- Opening Delimiter -

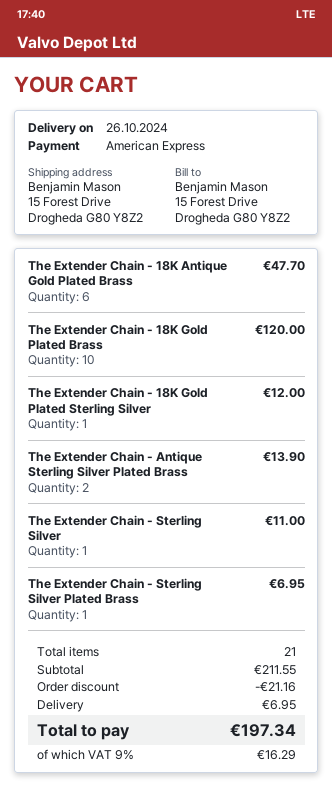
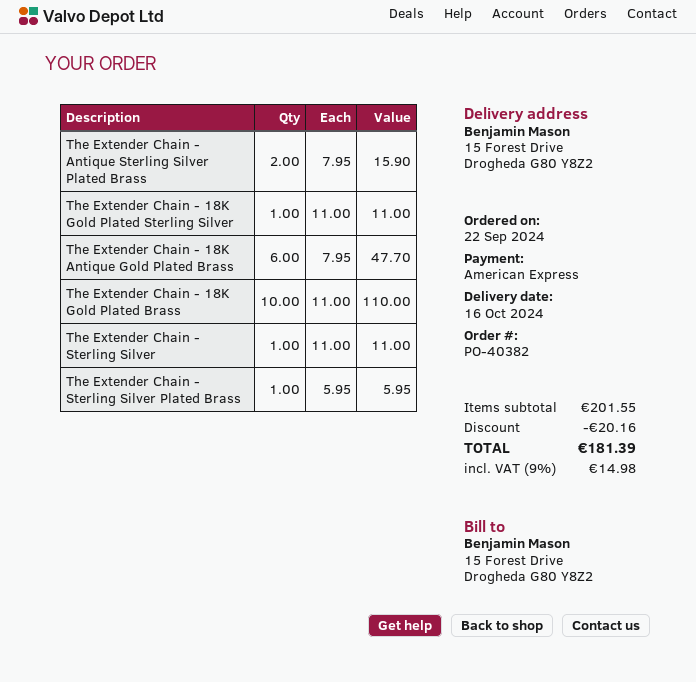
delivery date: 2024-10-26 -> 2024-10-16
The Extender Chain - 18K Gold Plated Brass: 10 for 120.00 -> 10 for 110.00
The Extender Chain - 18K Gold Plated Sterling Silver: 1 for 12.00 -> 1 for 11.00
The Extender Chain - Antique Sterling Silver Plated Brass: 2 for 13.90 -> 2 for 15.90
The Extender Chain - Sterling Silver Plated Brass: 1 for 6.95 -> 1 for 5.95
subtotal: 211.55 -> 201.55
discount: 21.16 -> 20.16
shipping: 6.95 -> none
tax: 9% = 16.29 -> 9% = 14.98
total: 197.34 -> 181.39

- Closing Delimiter -

WORK ORDER:
Locate the lines above that hold the word "Sterling". Show every one of them.

RESPONSE TO THE EXERCISE:
The Extender Chain - 18K Gold Plated Sterling Silver: 1 for 12.00 -> 1 for 11.00
The Extender Chain - Antique Sterling Silver Plated Brass: 2 for 13.90 -> 2 for 15.90
The Extender Chain - Sterling Silver Plated Brass: 1 for 6.95 -> 1 for 5.95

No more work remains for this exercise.